** Excerpts from a dataset **
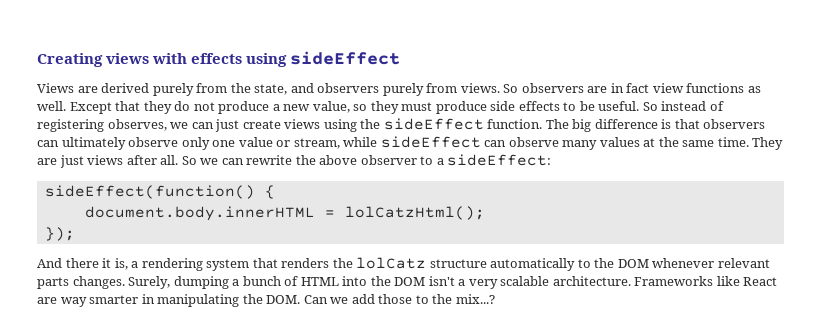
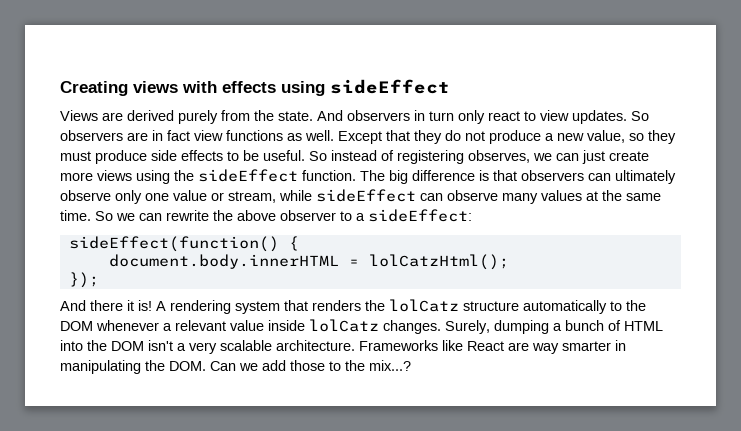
[254,83,500,96] state, and observers purely from views. -> [278,110,627,124] state. And observers in turn only react to view updates.
(281, 124) none -> [60,172,93,181] more
[752,137,784,150] [37,155,179,168] They are just views after all. -> (91, 215) none
[114,258,139,270] is, a -> [138,300,166,311] is! A
[717,258,770,268] [37,277,69,289] relevant parts -> [163,319,379,332] a relevant value inside lolCatz

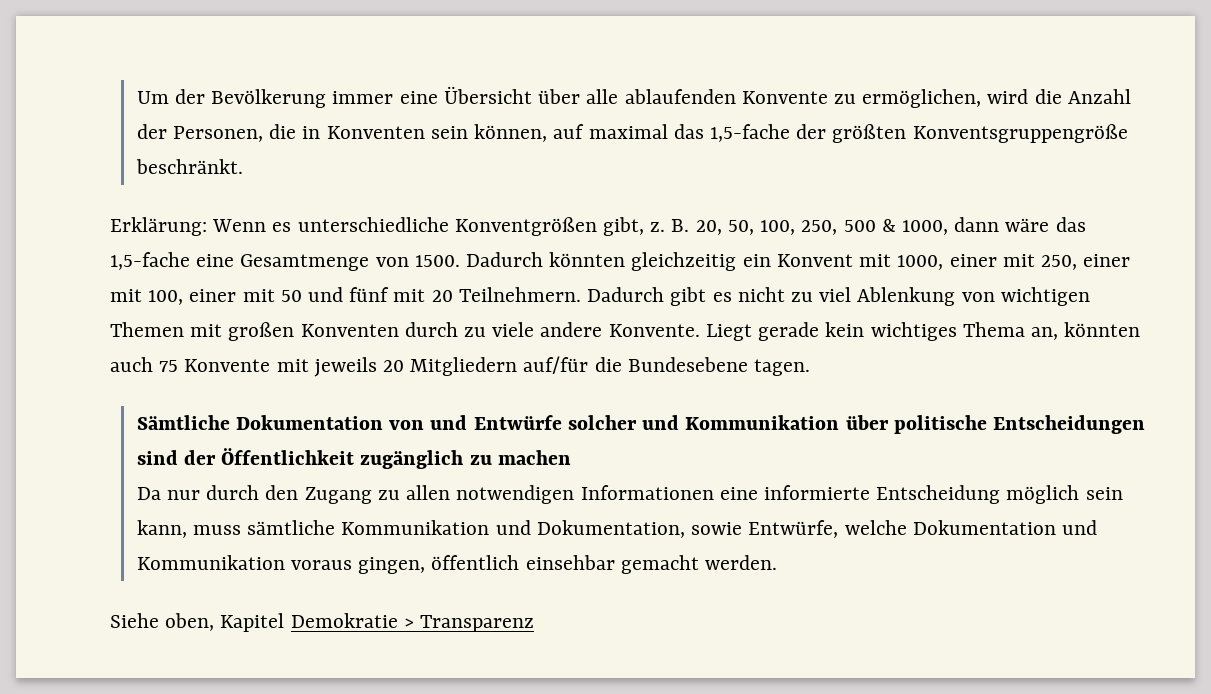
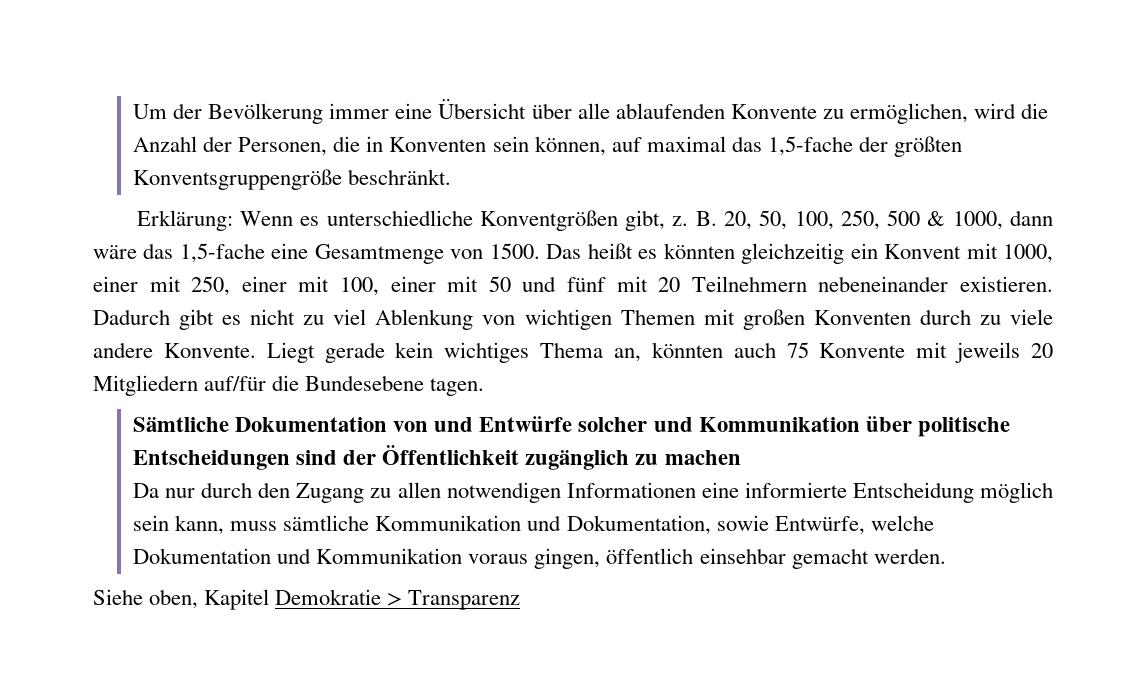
[466,252,544,267] Dadurch -> [546,243,658,259] Das heißt es
[458,287,581,302] Teilnehmern. -> [691,276,1054,292] Teilnehmern nebeneinander existieren.

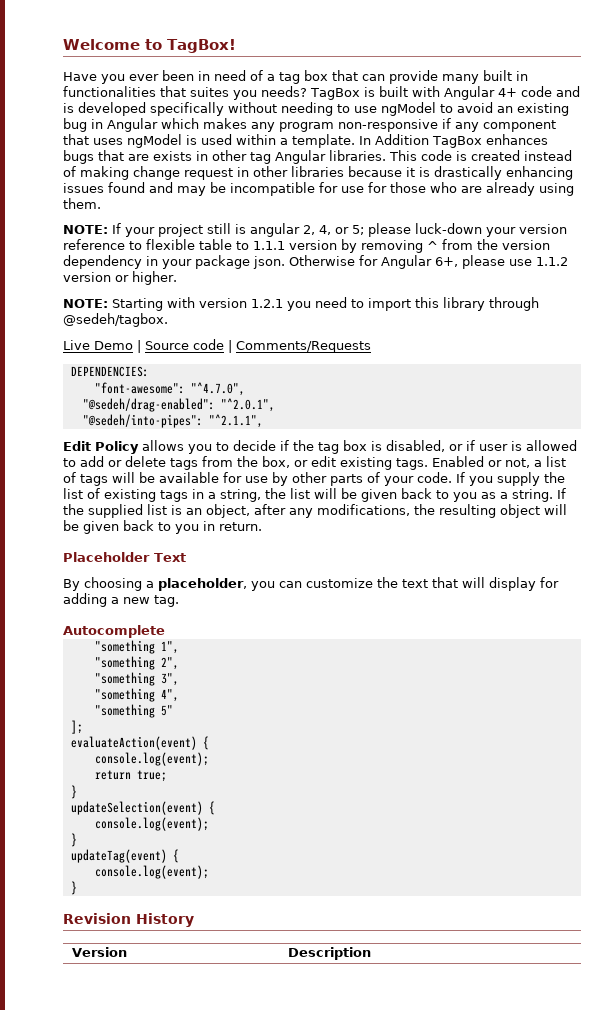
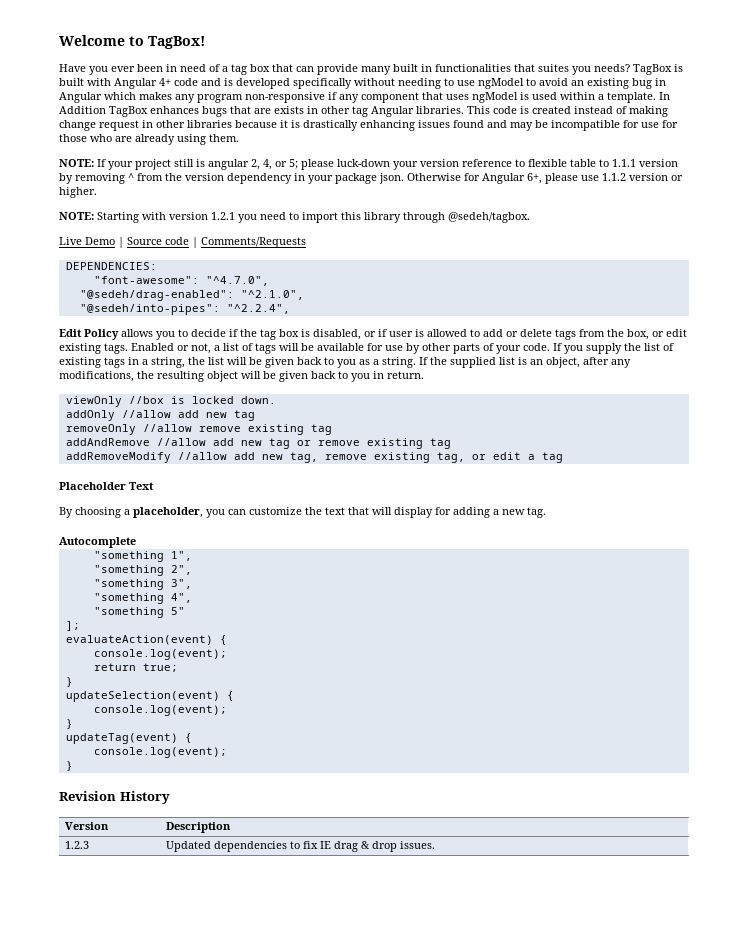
[220,398,275,412] "^2.0.1", -> [240,290,304,300] "^2.1.0",
[208,414,263,428] "^2.1.1", -> [226,304,290,314] "^2.2.4",
(262, 526) none -> [65,396,276,407] [65,410,255,421] [65,424,332,435] [65,438,451,449] [65,452,563,463] // viewOnly //box is locked down. // addOnly //allow add new tag // removeOnly //allow remove existing tag // addAndRemove //allow add new tag or remove existing tag // addRemoveModify //allow add new tag, remove existing tag, or edit a tag
(371, 953) none -> [64,841,89,849] [165,841,435,852] // 1.2.3 | Updated dependencies to fix IE drag & drop issues.

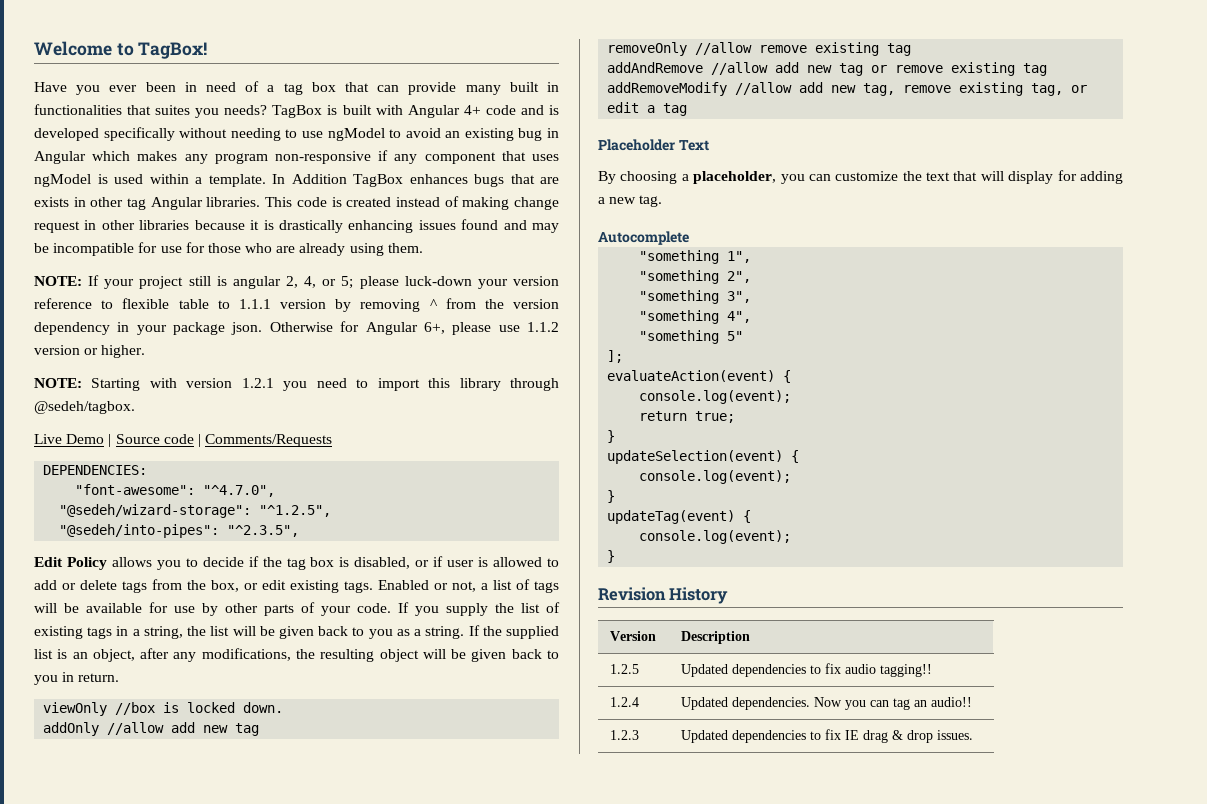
[79,290,304,301] "@sedeh/drag-enabled": "^2.1.0", -> [59,504,332,518] "@sedeh/wizard-storage": "^1.2.5",
[226,304,290,314] "^2.2.4", -> [227,525,300,537] "^2.3.5",
(231, 827) none -> [610,664,640,674] [681,663,933,677] [610,697,640,707] [681,697,973,710] // 1.2.5 | Updated dependencies to fix audio tagging!! // 1.2.4 | Updated dependencies. Now you can tag an audio!!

** Activity **
Reproduce exactly the lines from the one containing "[114,258,139,270] is, a" through the last line of the records, both included, leaving out every picture.

** Result of this task **
[114,258,139,270] is, a -> [138,300,166,311] is! A
[717,258,770,268] [37,277,69,289] relevant parts -> [163,319,379,332] a relevant value inside lolCatz

[466,252,544,267] Dadurch -> [546,243,658,259] Das heißt es
[458,287,581,302] Teilnehmern. -> [691,276,1054,292] Teilnehmern nebeneinander existieren.

[220,398,275,412] "^2.0.1", -> [240,290,304,300] "^2.1.0",
[208,414,263,428] "^2.1.1", -> [226,304,290,314] "^2.2.4",
(262, 526) none -> [65,396,276,407] [65,410,255,421] [65,424,332,435] [65,438,451,449] [65,452,563,463] // viewOnly //box is locked down. // addOnly //allow add new tag // removeOnly //allow remove existing tag // addAndRemove //allow add new tag or remove existing tag // addRemoveModify //allow add new tag, remove existing tag, or edit a tag
(371, 953) none -> [64,841,89,849] [165,841,435,852] // 1.2.3 | Updated dependencies to fix IE drag & drop issues.

[79,290,304,301] "@sedeh/drag-enabled": "^2.1.0", -> [59,504,332,518] "@sedeh/wizard-storage": "^1.2.5",
[226,304,290,314] "^2.2.4", -> [227,525,300,537] "^2.3.5",
(231, 827) none -> [610,664,640,674] [681,663,933,677] [610,697,640,707] [681,697,973,710] // 1.2.5 | Updated dependencies to fix audio tagging!! // 1.2.4 | Updated dependencies. Now you can tag an audio!!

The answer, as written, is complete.